Data to process:

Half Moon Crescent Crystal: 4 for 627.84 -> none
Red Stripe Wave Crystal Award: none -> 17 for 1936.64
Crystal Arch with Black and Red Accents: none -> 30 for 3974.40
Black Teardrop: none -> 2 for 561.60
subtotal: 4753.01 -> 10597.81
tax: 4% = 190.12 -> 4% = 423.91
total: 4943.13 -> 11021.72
* * *
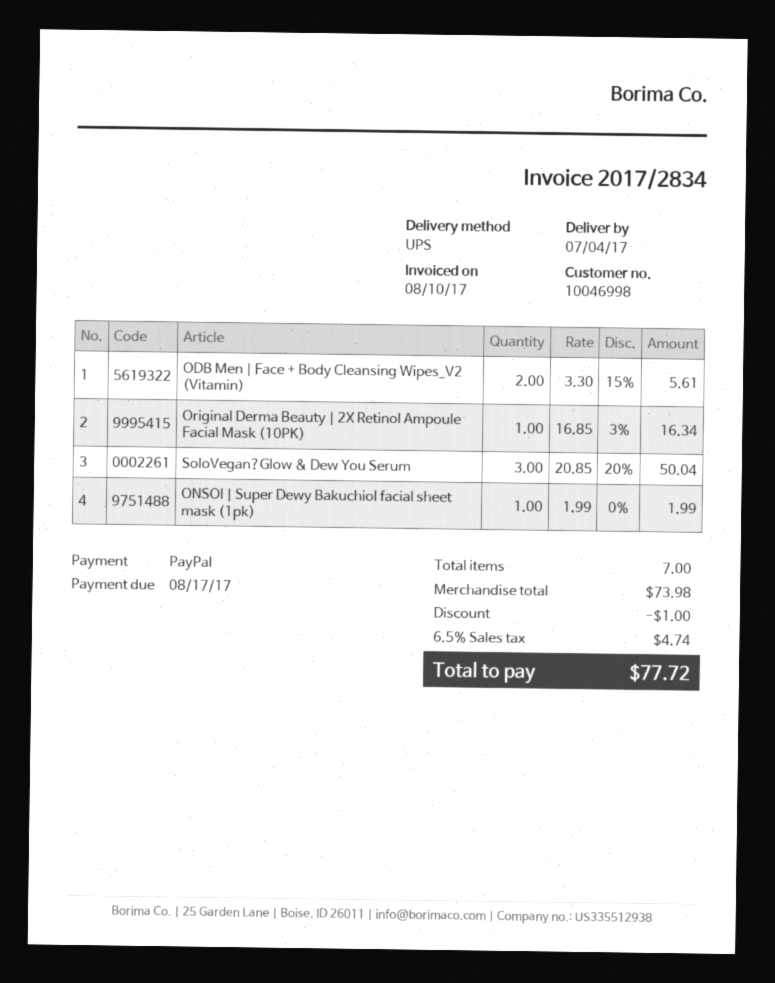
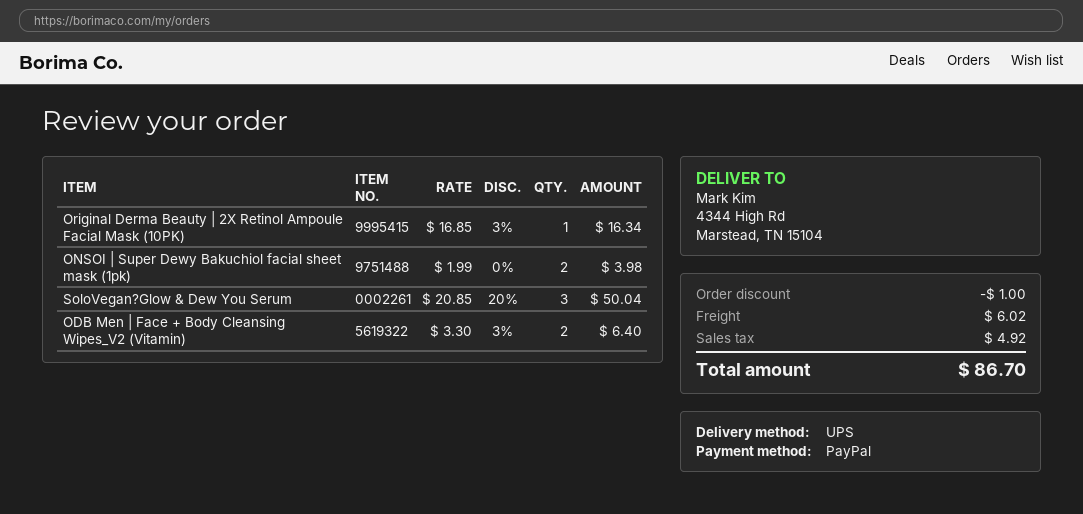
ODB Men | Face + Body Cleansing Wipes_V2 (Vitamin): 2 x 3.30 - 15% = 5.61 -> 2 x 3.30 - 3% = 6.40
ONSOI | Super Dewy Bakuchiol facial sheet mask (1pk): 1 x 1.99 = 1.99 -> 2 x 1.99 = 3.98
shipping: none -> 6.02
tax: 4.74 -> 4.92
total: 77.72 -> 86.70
--
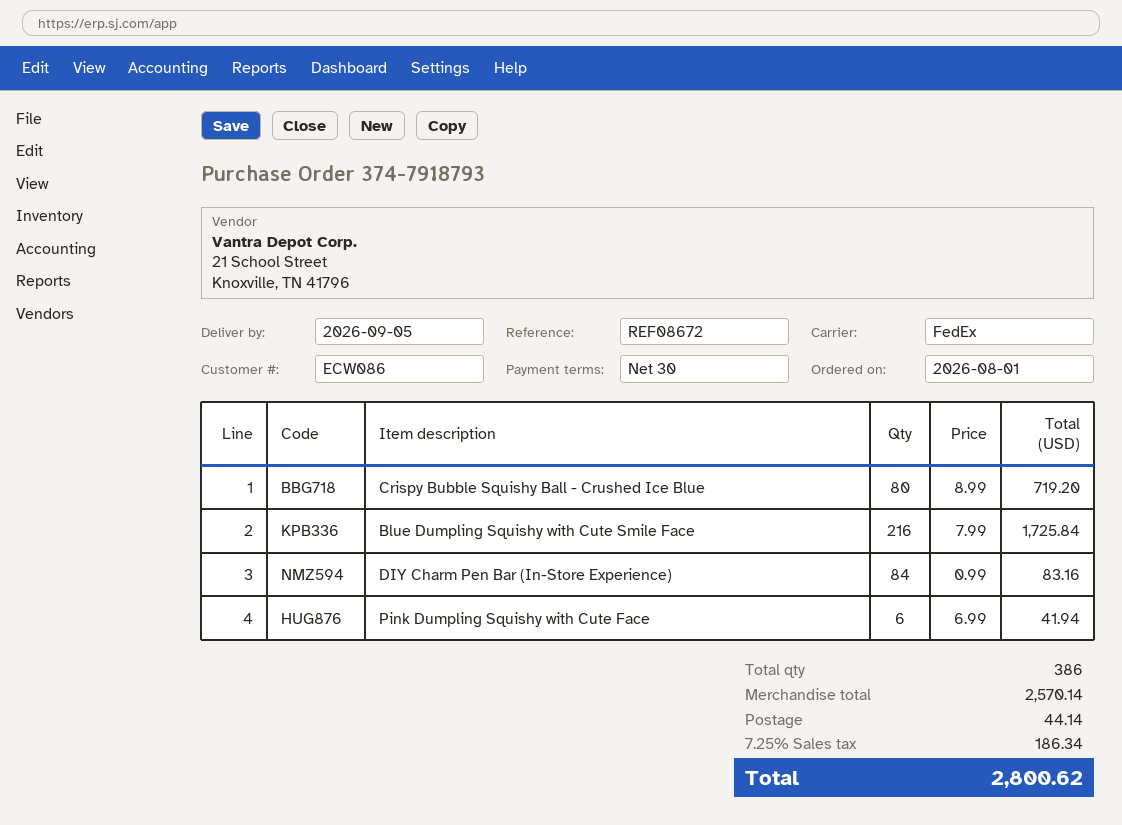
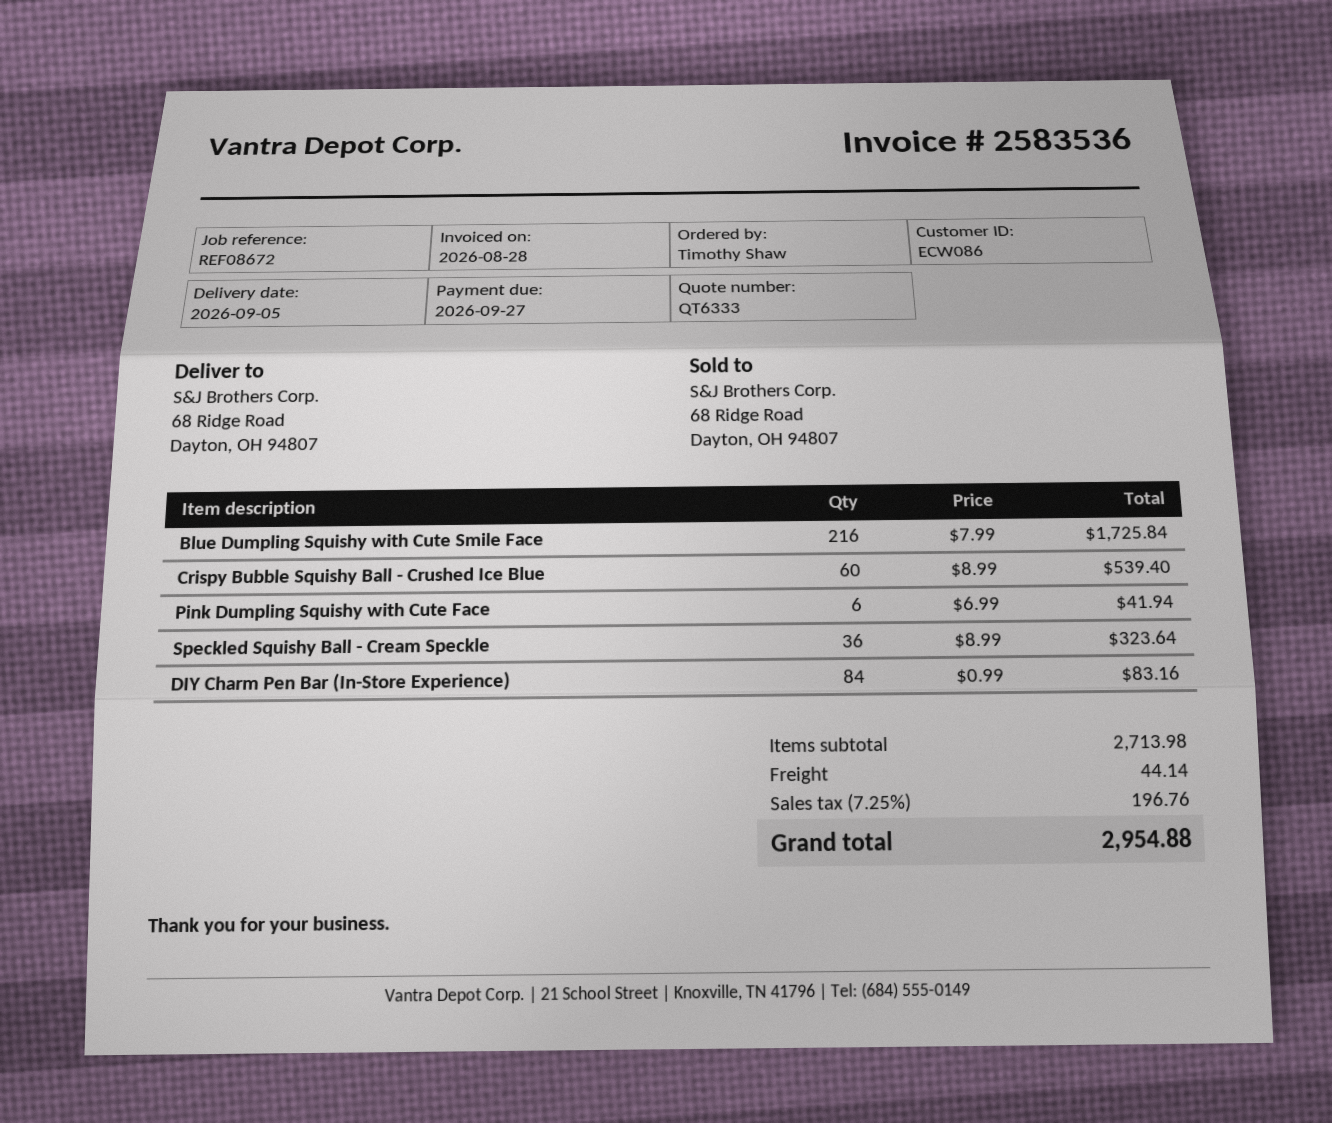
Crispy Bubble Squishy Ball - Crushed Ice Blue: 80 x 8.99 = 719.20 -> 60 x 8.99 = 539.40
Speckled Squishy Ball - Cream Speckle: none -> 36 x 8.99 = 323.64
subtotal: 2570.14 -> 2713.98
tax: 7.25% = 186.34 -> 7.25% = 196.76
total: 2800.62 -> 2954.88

Work instruction:
What lines in the material mention "Crystal"? Copy every one of them.

Written response:
Half Moon Crescent Crystal: 4 for 627.84 -> none
Red Stripe Wave Crystal Award: none -> 17 for 1936.64
Crystal Arch with Black and Red Accents: none -> 30 for 3974.40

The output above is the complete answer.